For one of my current pet projects I need to parse potentially huge amount of data in JSON. The obvious solution in such a case is to consume and parse the input data as a stream. This blog post describes the approach I solved the task with.

Since I had no experience with parsing JSON streams in Haskell, I started with googling. And I found nothing. No, there are couple of blog posts in the Internet about the topic, but part of them I can't use (because I'm not that smart, maybe) and the other part is totally outdated and/or doesn't actually work.

So, I decided to go with json-stream - an applicative incremental JSON parser for Haskell. And I also has taken some expiration from this post on Stackoverflow: Why doesn't print force entire lazy IO value?.
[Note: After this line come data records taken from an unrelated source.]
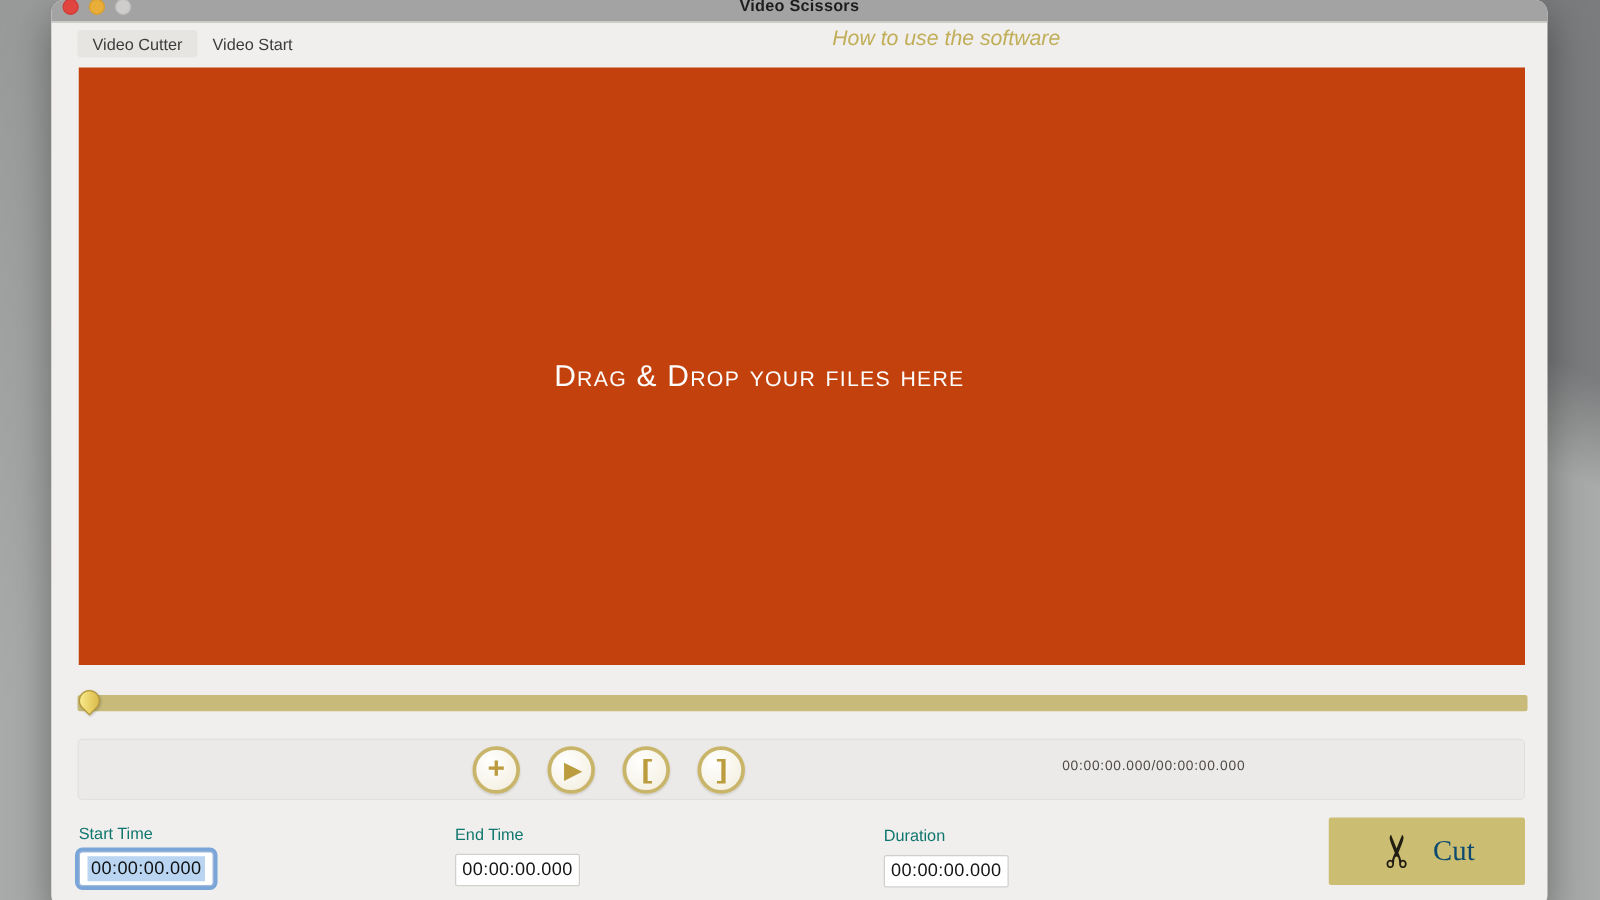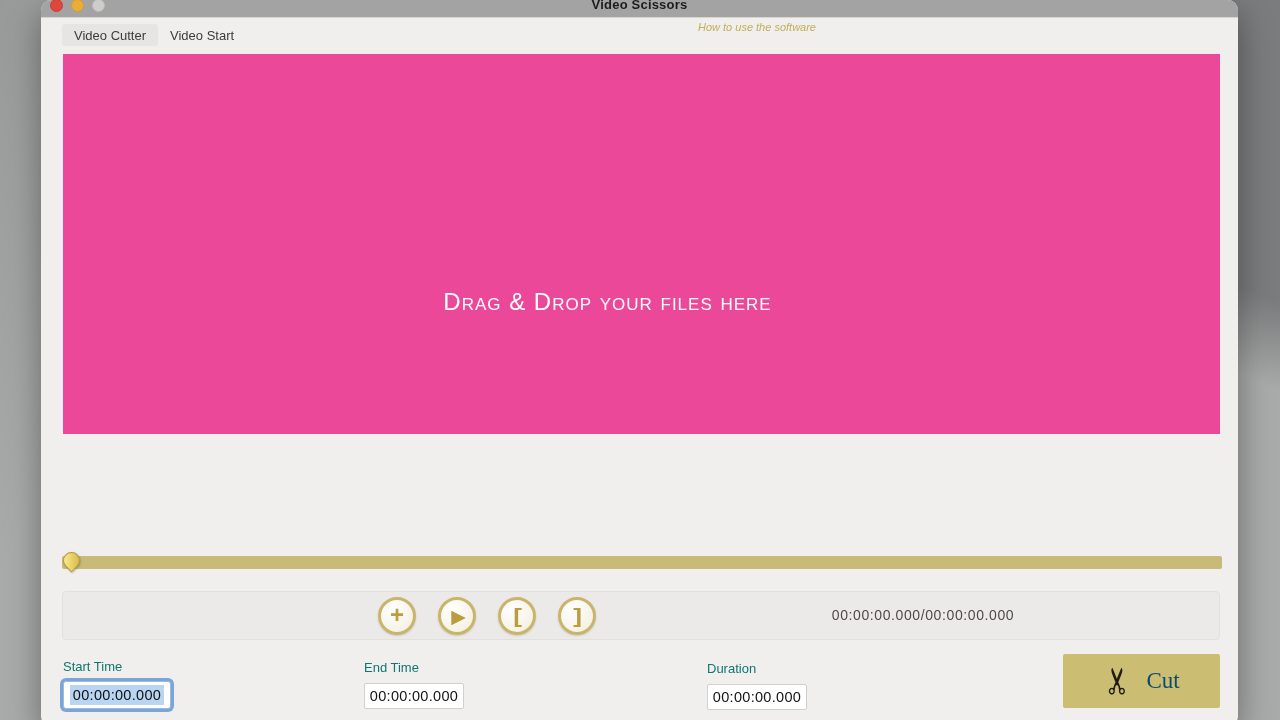--- a/index.html
+++ b/index.html
@@ -45,7 +45,7 @@
   .tab.selected{ background:#e7e5e2; }
   .help-link{
     position:absolute; left:601px; top:7px; width:230px; text-align:center;
-    font-size:11px; font-style:italic; color:#c0ae58;
+    font-size:17px; font-style:italic; color:#c0ae58;
   }
 
   

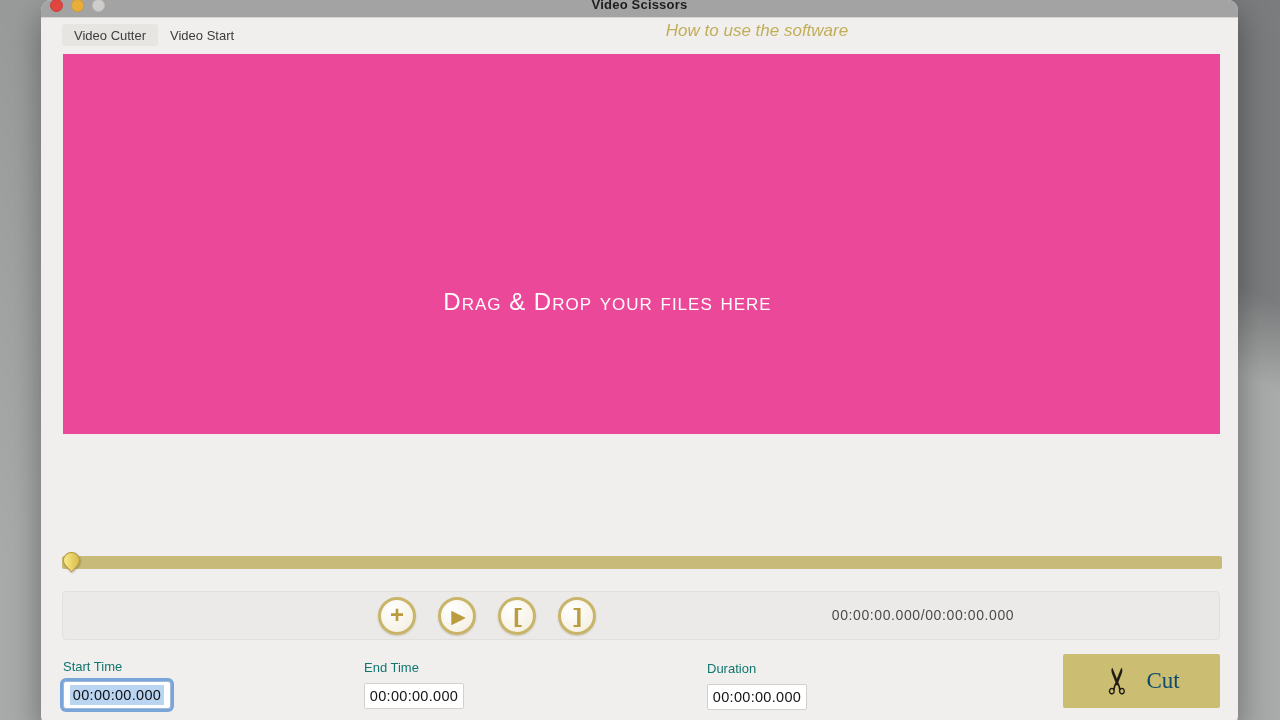--- a/index.html
+++ b/index.html
@@ -50,8 +50,8 @@
 
   
   .video{
-    position:absolute; left:22px; top:54px; width:1157px; height:380px;
-    background:#ec4899;
+    position:absolute; left:22px; top:54px; width:1157px; height:478px;
+    background:#c2410c;
   }
   .drop-msg{
     position:absolute; top:234px; left:0; width:100%; text-align:center;

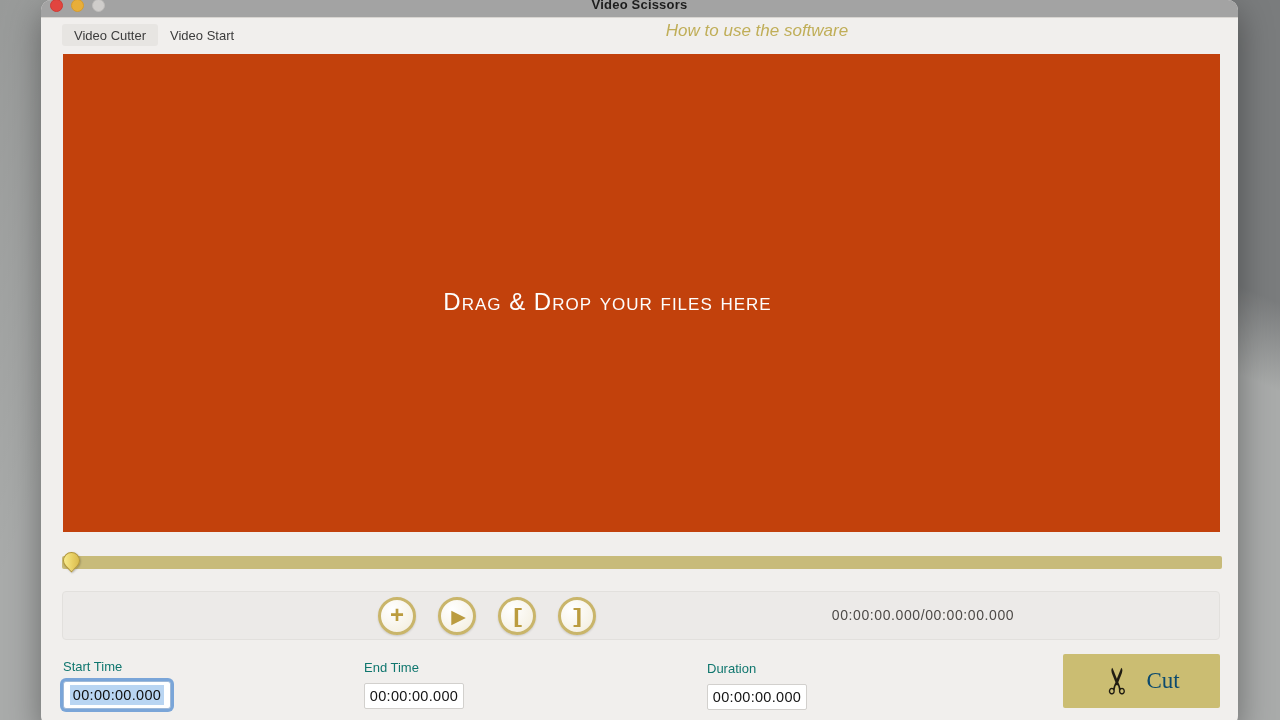--- a/index.html
+++ b/index.html
@@ -94,7 +94,7 @@
   .glyph-bracket{ font-size:21px; font-weight:bold; line-height:1; transform:scaleX(1.25); margin-top:-2px; }
   .time-display{
     position:absolute; left:745px; top:15px; width:230px; text-align:center;
-    font-size:14px; color:#4d4a47; letter-spacing:0.6px;
+    font-size:11px; color:#4d4a47; letter-spacing:0.6px;
   }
#3Below is a working example of parsing a JSON stream from Shopify API.

For this blog post, I took Shopify API as an example to play with. You can find more details on the API at their shopify dev section.

First, let's define a customer and customer address data objects:

module Models ( Customer(..), CustomerAddress(..)) where

import qualified Data.Text as T

data CustomerAddress =
  CustomerAddress
  { addressExtId :: !Int
  , customerExtId :: !Int
  , firstName :: !T.Text
  , lastName :: !T.Text
  , companyName :: !T.Text
  , address1 :: !T.Text
  , address2 :: !T.Text
  , city :: !T.Text
  , province :: !T.Text
  , provinceCode :: !T.Text
  , country :: !T.Text
  , countryCode :: !T.Text
  , countryName :: !T.Text
  , zipCode :: !T.Text
  , phone :: !T.Text
  , customerName :: !T.Text
  } deriving (Eq, Show)

data Customer =
  Customer
  { customerExtId :: !Int
  , email :: !(Maybe T.Text)
  , createdAt :: !T.Text
  , updatedAt :: !T.Text
  , firstName :: !T.Text
  , lastName :: !T.Text
  , customerState :: !T.Text
  , note :: !(Maybe T.Text)
  , addresses :: ![CustomerAddress]
  } deriving (Eq, Show)

Now, let's write a parser that can consume data and produces the customer address object:

import Control.Applicative (many)
import qualified Data.Text as T
import qualified Data.JsonStream.Parser as J
import Data.JsonStream.Parser ((.:), (.:?), (.|))
import qualified Models as M

addressParser :: J.Parser M.CustomerAddress
addressParser =
  M.CustomerAddress
    <$> "id" .: J.integer
    <*> "customer_id" .: J.integer
    <*> "first_name" .: J.string .| ""
    <*> "last_name" .: J.string .| ""
    <*> "company" .: J.string .| ""
    <*> "address1" .: J.string
    <*> "address2" .: J.string .| ""
    <*> "city" .: J.string
    <*> "province" .: J.string
    <*> "province_code" .: J.string
    <*> "country" .: J.string
    <*> "country_code" .: J.string
    <*> "country_name" .: J.string
    <*> "zip" .: J.string
    <*> "phone" .: J.string .| ""
    <*> "name" .: J.string

Next, we write a parser for customer object:

customerParser :: J.Parser M.Customer
customerParser =
  M.Customer
    <$> "id" .: J.integer
    <*> "email" .:? J.string
    <*> "created_at" .: J.string
    <*> "updated_at" .: J.string
    <*> "first_name" .: J.string .| ""
    <*> "last_name" .: J.string .| ""
    <*> "state" .: J.string
    <*> "note" .:? J.string
    <*> many ("addresses" .: J.arrayOf addressParser)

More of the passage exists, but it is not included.